Records excerpted from a collection:

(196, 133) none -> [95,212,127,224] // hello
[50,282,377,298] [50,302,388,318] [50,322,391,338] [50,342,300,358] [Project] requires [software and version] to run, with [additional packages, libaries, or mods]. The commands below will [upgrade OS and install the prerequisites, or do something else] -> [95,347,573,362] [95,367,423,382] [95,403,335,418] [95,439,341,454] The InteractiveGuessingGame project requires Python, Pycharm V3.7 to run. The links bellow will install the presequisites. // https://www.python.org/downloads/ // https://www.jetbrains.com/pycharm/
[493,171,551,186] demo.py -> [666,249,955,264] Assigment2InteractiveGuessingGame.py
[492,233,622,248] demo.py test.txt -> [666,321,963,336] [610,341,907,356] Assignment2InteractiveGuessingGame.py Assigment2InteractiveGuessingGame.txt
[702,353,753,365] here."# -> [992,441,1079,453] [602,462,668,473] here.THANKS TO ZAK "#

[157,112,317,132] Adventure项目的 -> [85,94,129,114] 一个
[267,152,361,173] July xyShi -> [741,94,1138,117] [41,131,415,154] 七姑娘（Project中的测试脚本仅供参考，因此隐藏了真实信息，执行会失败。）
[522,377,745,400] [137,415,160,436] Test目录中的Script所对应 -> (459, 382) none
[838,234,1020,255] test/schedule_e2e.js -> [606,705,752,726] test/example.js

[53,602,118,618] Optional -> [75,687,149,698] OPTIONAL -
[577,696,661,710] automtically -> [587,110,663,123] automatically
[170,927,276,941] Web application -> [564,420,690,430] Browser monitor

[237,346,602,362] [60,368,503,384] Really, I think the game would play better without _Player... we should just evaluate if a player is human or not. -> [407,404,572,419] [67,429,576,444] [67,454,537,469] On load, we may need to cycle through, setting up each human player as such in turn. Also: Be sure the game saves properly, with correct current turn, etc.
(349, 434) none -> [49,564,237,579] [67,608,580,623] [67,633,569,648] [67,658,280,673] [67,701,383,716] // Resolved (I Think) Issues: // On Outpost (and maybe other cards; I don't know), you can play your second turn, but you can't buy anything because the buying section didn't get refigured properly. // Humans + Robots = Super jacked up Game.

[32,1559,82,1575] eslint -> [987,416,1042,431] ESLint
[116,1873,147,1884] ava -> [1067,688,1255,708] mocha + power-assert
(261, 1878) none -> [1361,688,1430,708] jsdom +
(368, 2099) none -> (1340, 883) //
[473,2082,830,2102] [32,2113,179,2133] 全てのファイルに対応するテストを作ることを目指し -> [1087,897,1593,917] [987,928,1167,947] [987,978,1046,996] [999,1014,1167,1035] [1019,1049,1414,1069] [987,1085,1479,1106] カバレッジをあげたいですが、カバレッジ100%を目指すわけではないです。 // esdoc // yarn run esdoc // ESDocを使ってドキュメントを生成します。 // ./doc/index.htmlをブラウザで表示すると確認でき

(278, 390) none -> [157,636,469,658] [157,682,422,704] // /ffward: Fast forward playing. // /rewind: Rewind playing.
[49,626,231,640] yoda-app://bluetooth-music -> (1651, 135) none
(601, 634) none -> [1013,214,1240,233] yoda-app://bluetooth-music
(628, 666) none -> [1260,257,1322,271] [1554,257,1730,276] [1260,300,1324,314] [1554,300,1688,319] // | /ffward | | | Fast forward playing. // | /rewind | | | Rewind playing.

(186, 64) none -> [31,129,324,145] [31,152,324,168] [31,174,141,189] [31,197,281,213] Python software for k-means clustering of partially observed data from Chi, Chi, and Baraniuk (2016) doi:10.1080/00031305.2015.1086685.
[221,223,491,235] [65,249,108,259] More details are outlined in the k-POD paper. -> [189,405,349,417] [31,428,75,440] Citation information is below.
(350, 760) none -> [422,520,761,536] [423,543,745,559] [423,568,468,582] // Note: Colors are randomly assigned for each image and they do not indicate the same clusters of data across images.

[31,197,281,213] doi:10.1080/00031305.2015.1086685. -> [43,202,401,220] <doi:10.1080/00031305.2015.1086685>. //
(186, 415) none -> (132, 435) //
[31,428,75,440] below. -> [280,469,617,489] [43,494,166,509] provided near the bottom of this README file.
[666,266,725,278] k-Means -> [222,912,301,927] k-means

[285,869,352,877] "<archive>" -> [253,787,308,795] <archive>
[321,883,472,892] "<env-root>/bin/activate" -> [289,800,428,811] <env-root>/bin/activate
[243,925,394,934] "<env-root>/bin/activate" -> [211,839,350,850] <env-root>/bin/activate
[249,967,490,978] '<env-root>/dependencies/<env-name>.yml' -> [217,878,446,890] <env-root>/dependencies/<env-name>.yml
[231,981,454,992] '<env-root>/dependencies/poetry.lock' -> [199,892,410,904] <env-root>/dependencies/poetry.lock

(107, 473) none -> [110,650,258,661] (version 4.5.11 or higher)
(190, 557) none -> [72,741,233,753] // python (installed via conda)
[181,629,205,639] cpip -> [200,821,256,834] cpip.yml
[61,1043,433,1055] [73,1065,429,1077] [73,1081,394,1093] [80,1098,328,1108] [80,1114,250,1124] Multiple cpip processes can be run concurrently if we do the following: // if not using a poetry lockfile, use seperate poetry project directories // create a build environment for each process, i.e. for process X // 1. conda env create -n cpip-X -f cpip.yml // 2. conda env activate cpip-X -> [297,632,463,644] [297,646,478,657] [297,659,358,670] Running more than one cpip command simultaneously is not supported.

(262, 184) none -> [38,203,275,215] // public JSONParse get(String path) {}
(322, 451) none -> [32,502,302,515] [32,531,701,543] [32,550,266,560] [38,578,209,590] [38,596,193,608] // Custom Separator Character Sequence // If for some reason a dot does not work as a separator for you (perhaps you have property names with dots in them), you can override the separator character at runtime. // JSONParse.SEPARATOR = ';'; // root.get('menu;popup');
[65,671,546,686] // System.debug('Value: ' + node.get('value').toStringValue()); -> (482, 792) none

**What this task involves**
Work out how many lines above contain "bluetooth"; write only the number.

**Result of the task**
2